§ **Action item**:
Output all entries exactly; images excluded.

§ **Saved entries**:
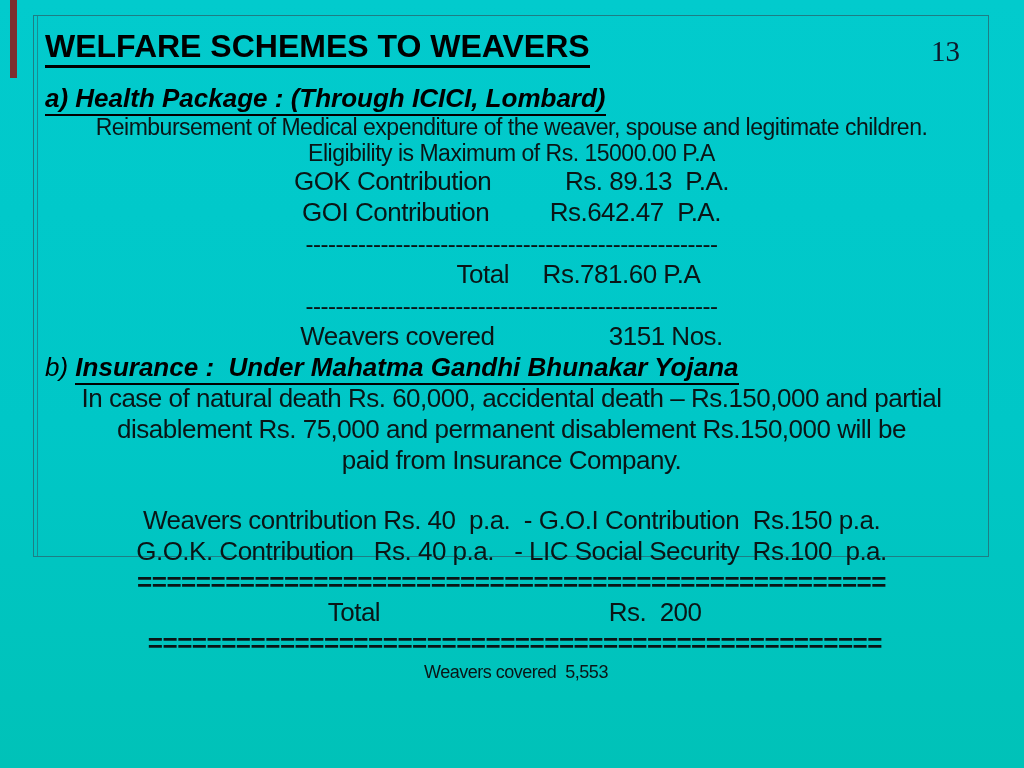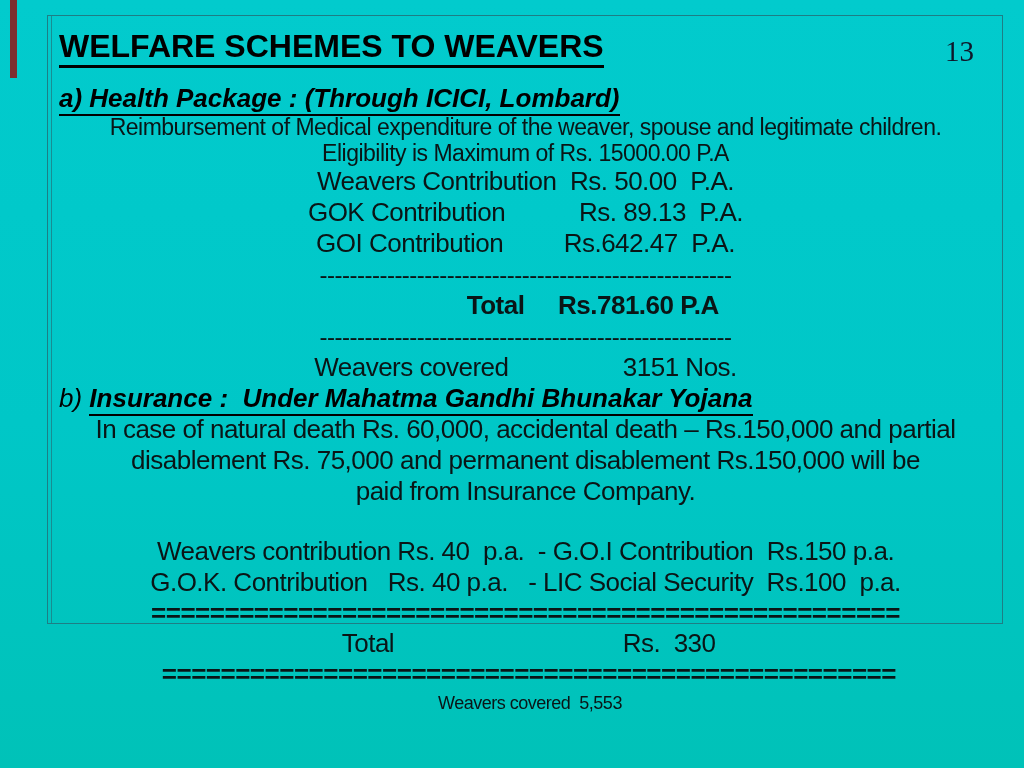"WELFARE SCHEMES TO WEAVERS" .slide-frame { height: 609px -> 542px; left: 47px -> 33px }
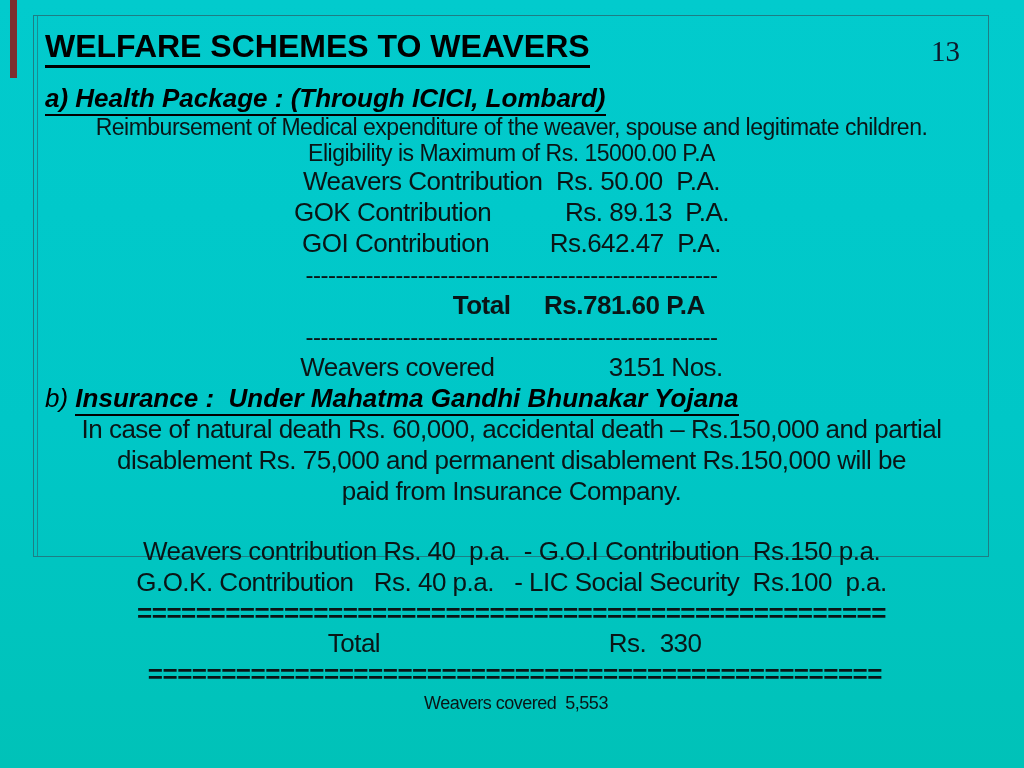"Weavers Contribution Rs. 50.00 P.A." div.line { html: <div>Weavers Contribution Rs. 50.00 P.A.</div> -> none }
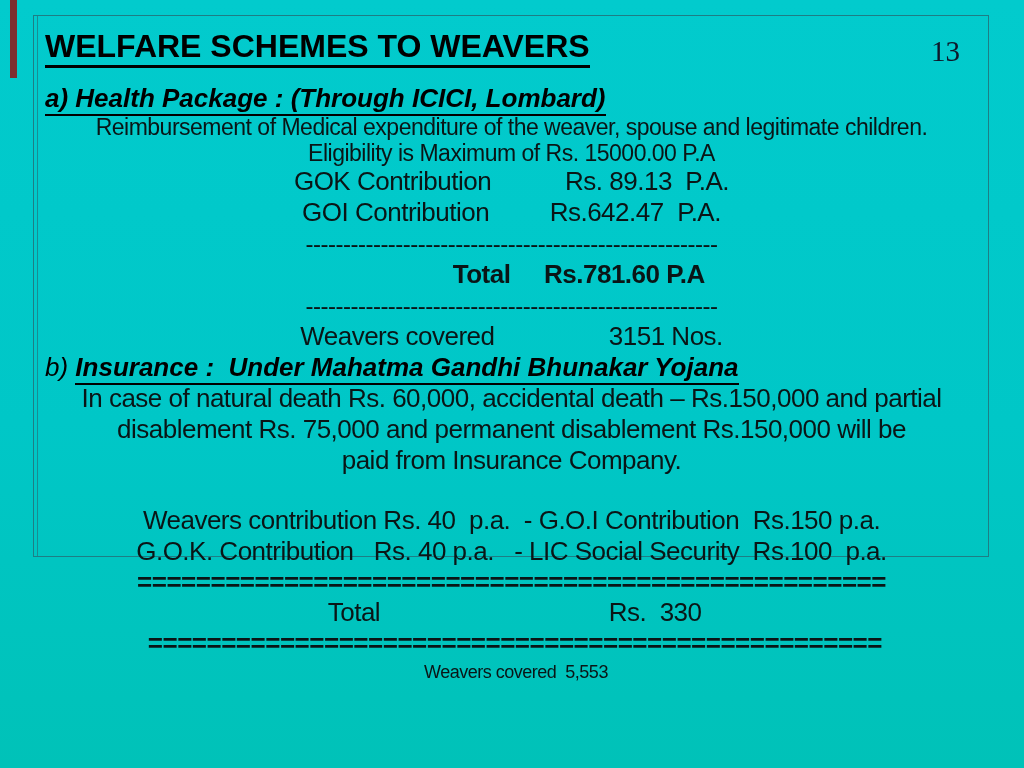"Total Rs.781.60 P.A" .line.bold { font-weight: bold -> normal }
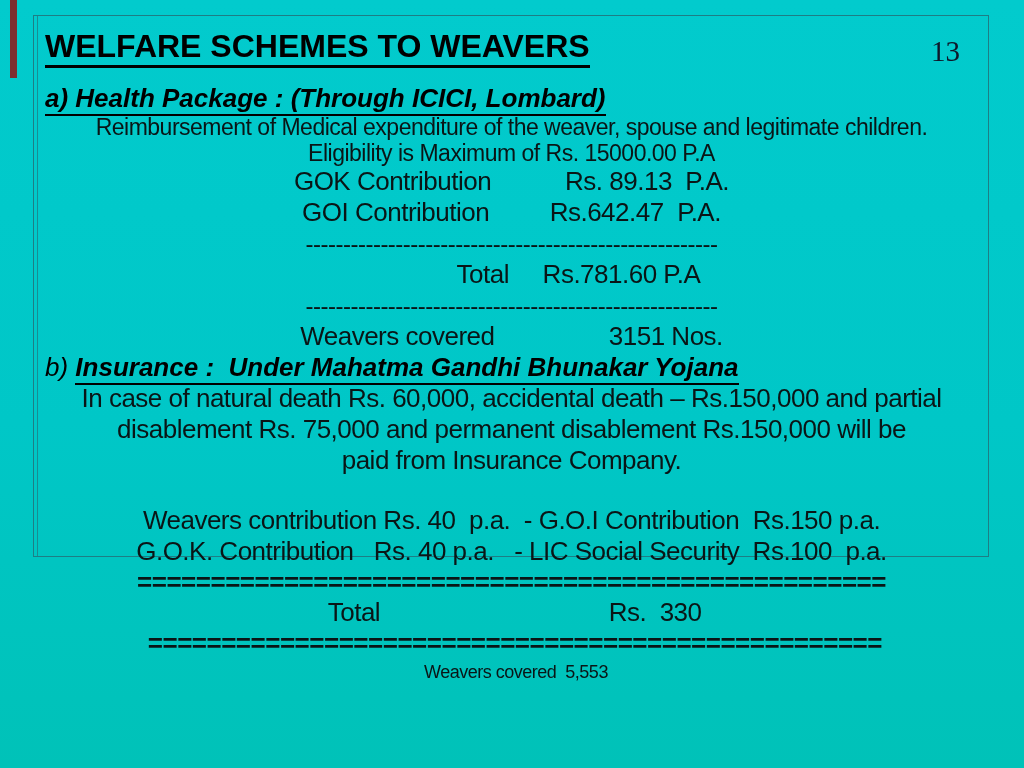"Total Rs. 330" div.line { text: 330 -> 200 }
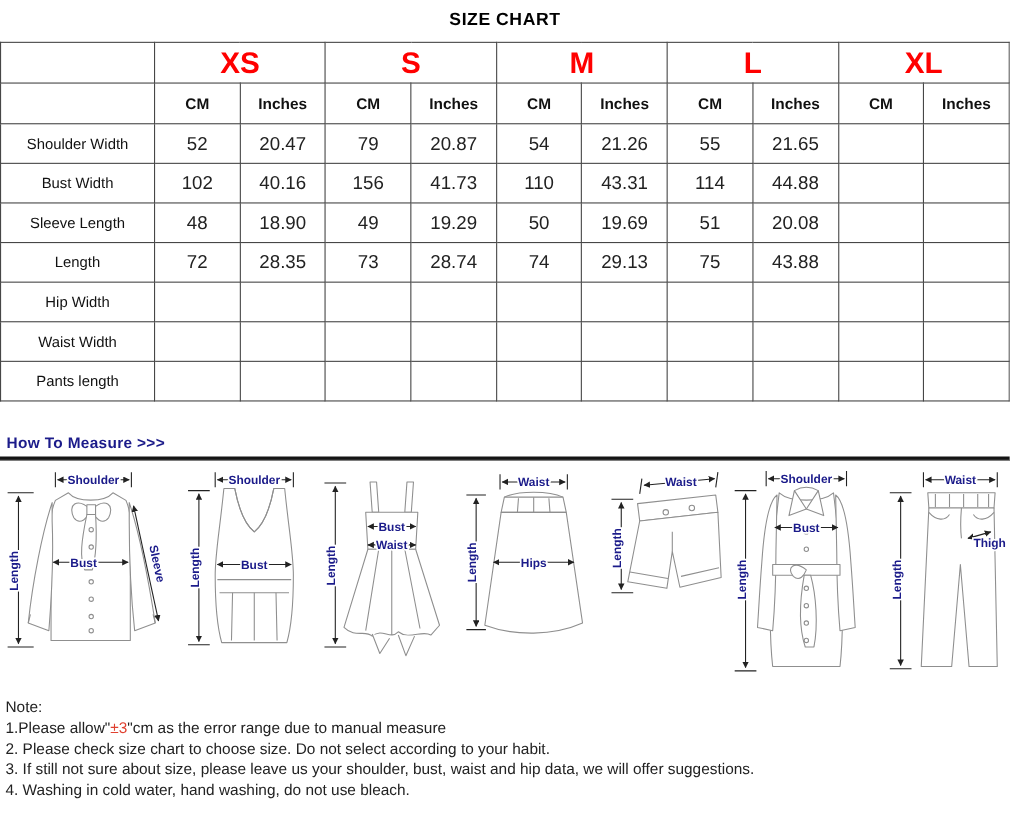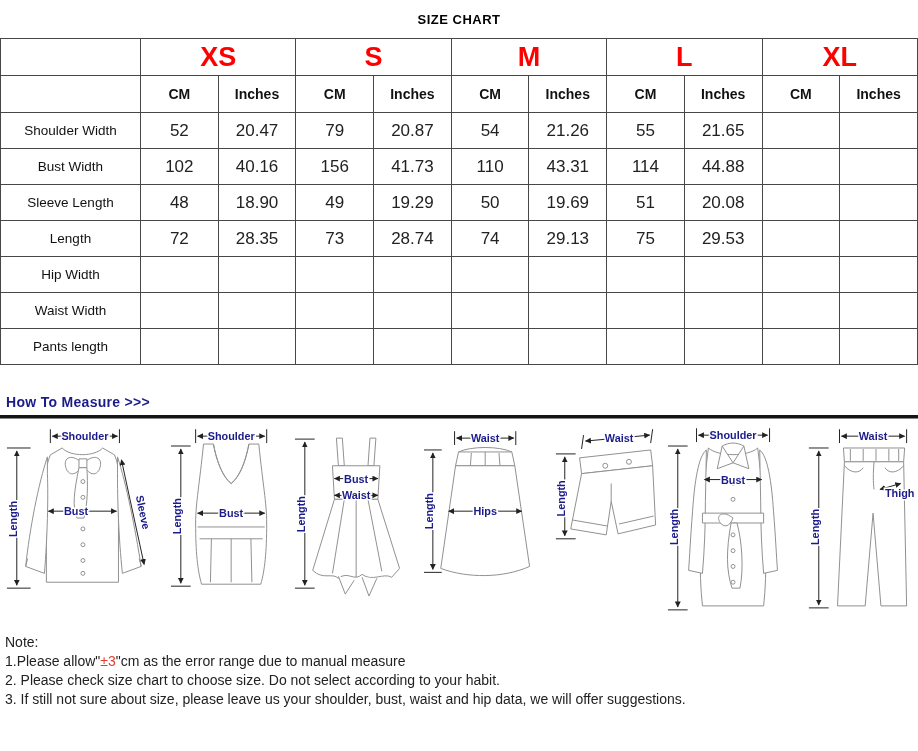"SIZE CHART" .title { font-size: 13px -> 16px }
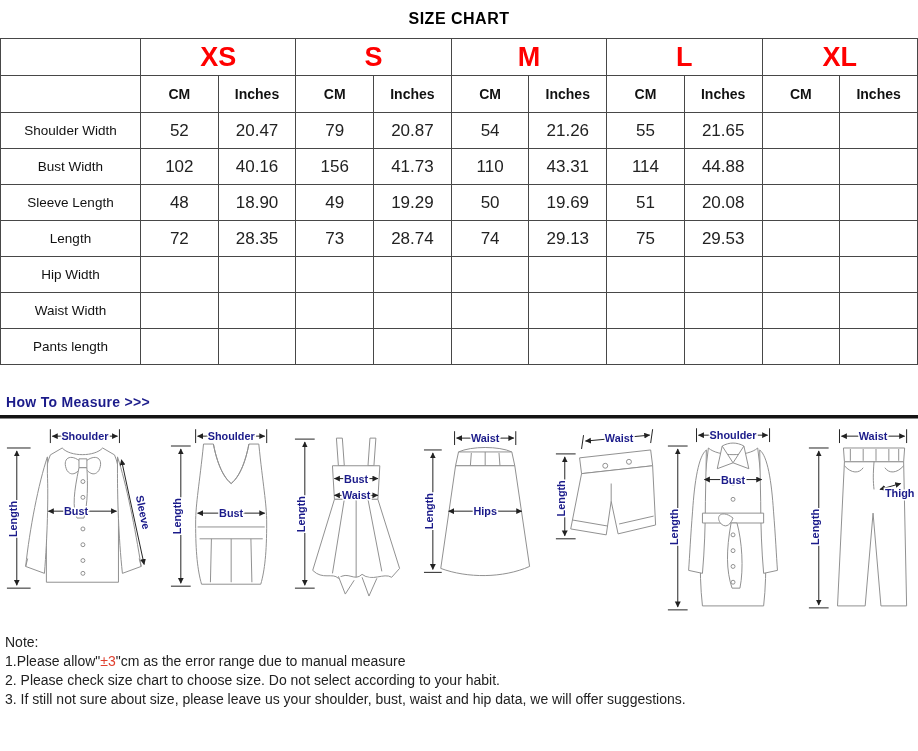"29.53" td.val { text: 29.53 -> 43.88 }
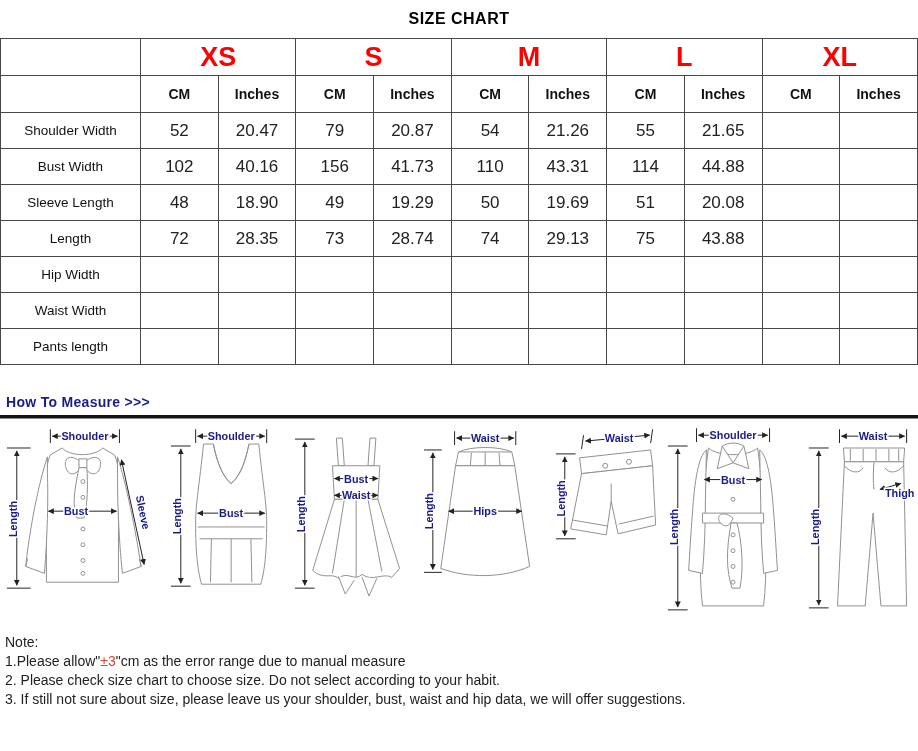"4. Washing in cold water," div.line { html: none -> <div>4. Washing in cold water, hand washing, do not use bleach.</div> }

§ **Written answer**:
"WELFARE SCHEMES TO WEAVERS" .slide-frame { height: 609px -> 542px; left: 47px -> 33px }
"Weavers Contribution Rs. 50.00 P.A." div.line { html: <div>Weavers Contribution Rs. 50.00 P.A.</div> -> none }
"Total Rs.781.60 P.A" .line.bold { font-weight: bold -> normal }
"Total Rs. 330" div.line { text: 330 -> 200 }
"SIZE CHART" .title { font-size: 13px -> 16px }
"29.53" td.val { text: 29.53 -> 43.88 }
"4. Washing in cold water," div.line { html: none -> <div>4. Washing in cold water, hand washing, do not use bleach.</div> }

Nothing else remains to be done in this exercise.